(Edit tracking data)
+---+
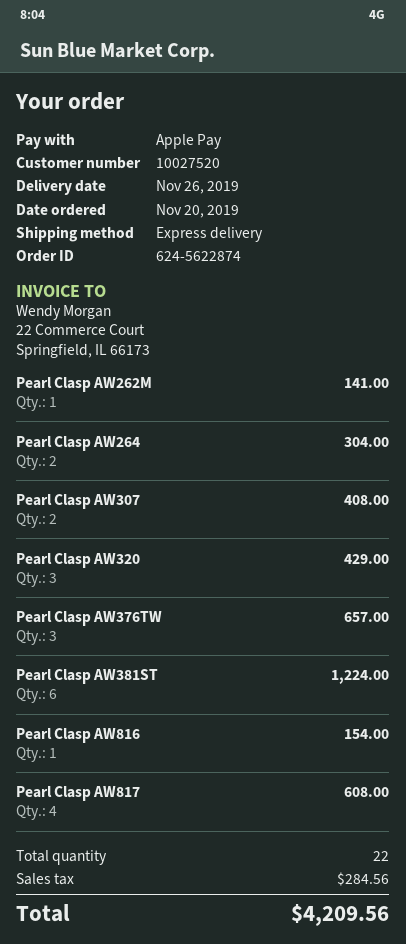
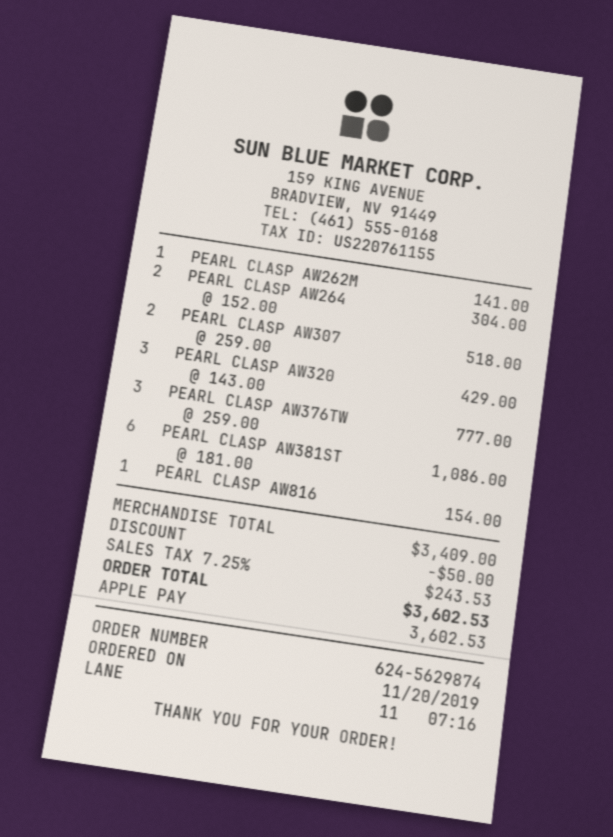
order number: 624-5622874 -> 624-5629874
Pearl Clasp AW307: 2 for 408.00 -> 2 for 518.00
Pearl Clasp AW376TW: 3 for 657.00 -> 3 for 777.00
Pearl Clasp AW381ST: 6 for 1224.00 -> 6 for 1086.00
Pearl Clasp AW817: 4 for 608.00 -> none
discount: none -> 50.00
tax: 284.56 -> 243.53
total: 4209.56 -> 3602.53

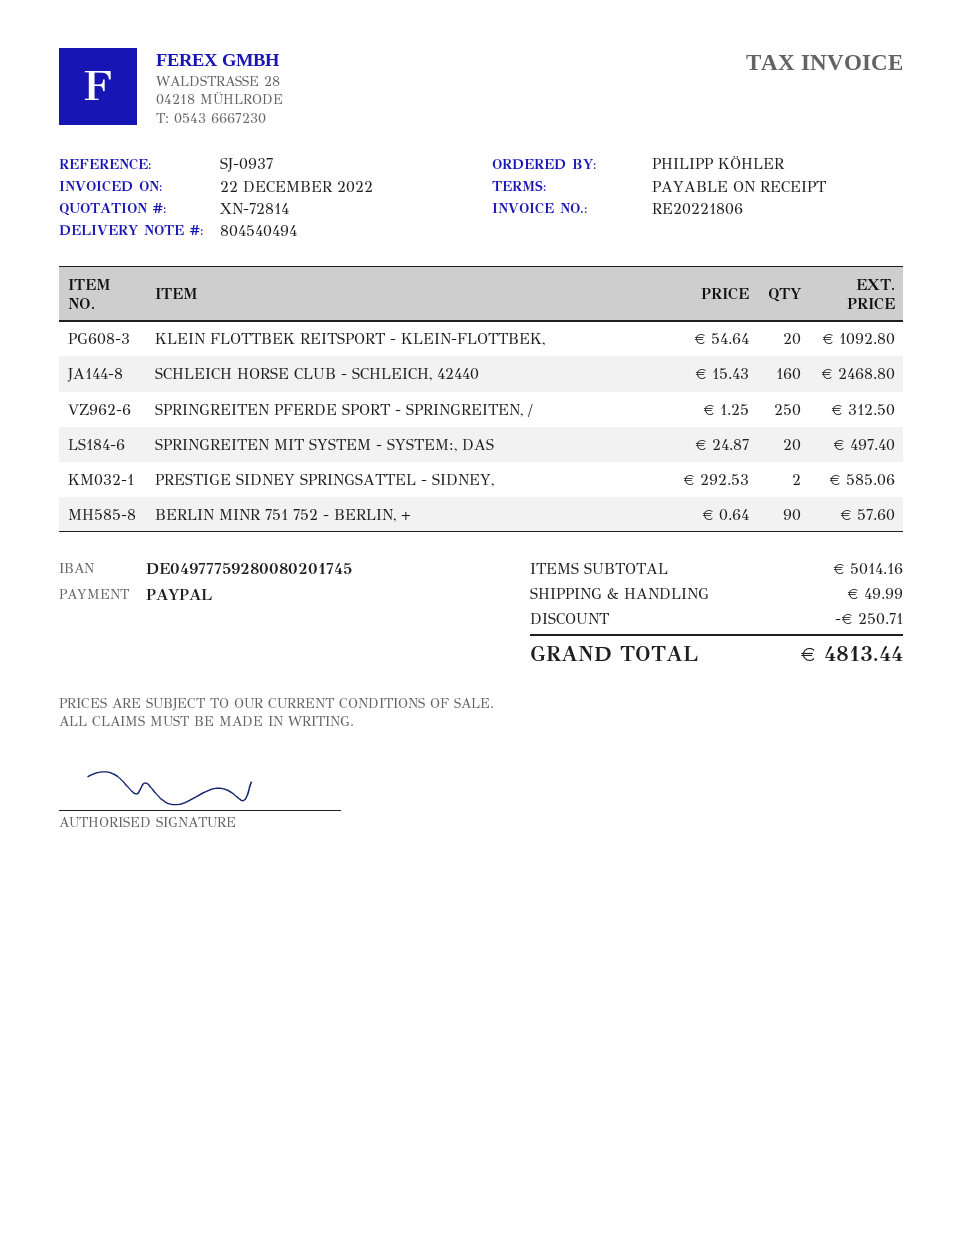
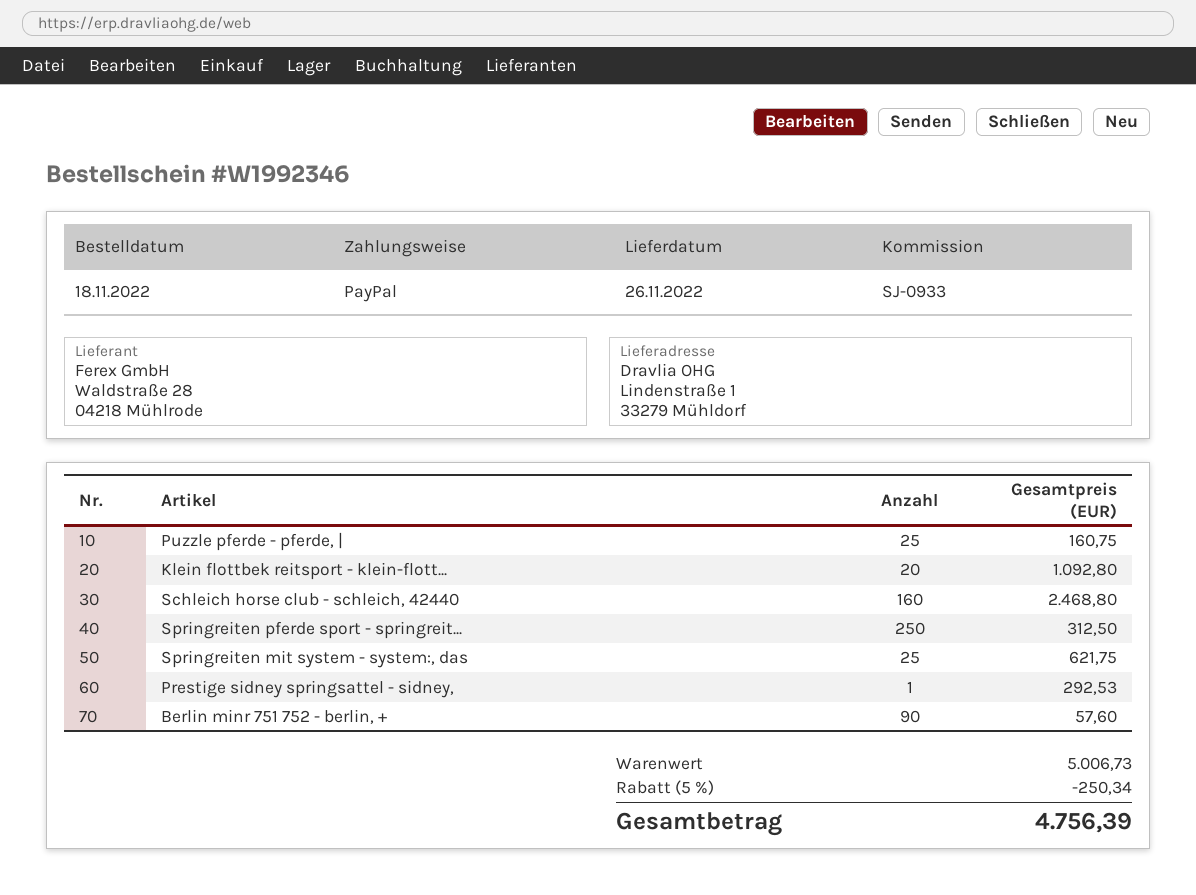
reference: SJ-0937 -> SJ-0933
SPRINGREITEN MIT SYSTEM - SYSTEM:, DAS: 20 for 497.40 -> 25 for 621.75
PRESTIGE SIDNEY SPRINGSATTEL - SIDNEY,: 2 for 585.06 -> 1 for 292.53
Puzzle pferde - pferde, |: none -> 25 for 160.75
subtotal: 5014.16 -> 5006.73
discount: 250.71 -> 250.34
shipping: 49.99 -> none
total: 4813.44 -> 4756.39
+---+
◆ Exercise requirements:
Once the pictures are set aside, write out each record exactly.

◆ Result:
order number: 624-5622874 -> 624-5629874
Pearl Clasp AW307: 2 for 408.00 -> 2 for 518.00
Pearl Clasp AW376TW: 3 for 657.00 -> 3 for 777.00
Pearl Clasp AW381ST: 6 for 1224.00 -> 6 for 1086.00
Pearl Clasp AW817: 4 for 608.00 -> none
discount: none -> 50.00
tax: 284.56 -> 243.53
total: 4209.56 -> 3602.53

reference: SJ-0937 -> SJ-0933
SPRINGREITEN MIT SYSTEM - SYSTEM:, DAS: 20 for 497.40 -> 25 for 621.75
PRESTIGE SIDNEY SPRINGSATTEL - SIDNEY,: 2 for 585.06 -> 1 for 292.53
Puzzle pferde - pferde, |: none -> 25 for 160.75
subtotal: 5014.16 -> 5006.73
discount: 250.71 -> 250.34
shipping: 49.99 -> none
total: 4813.44 -> 4756.39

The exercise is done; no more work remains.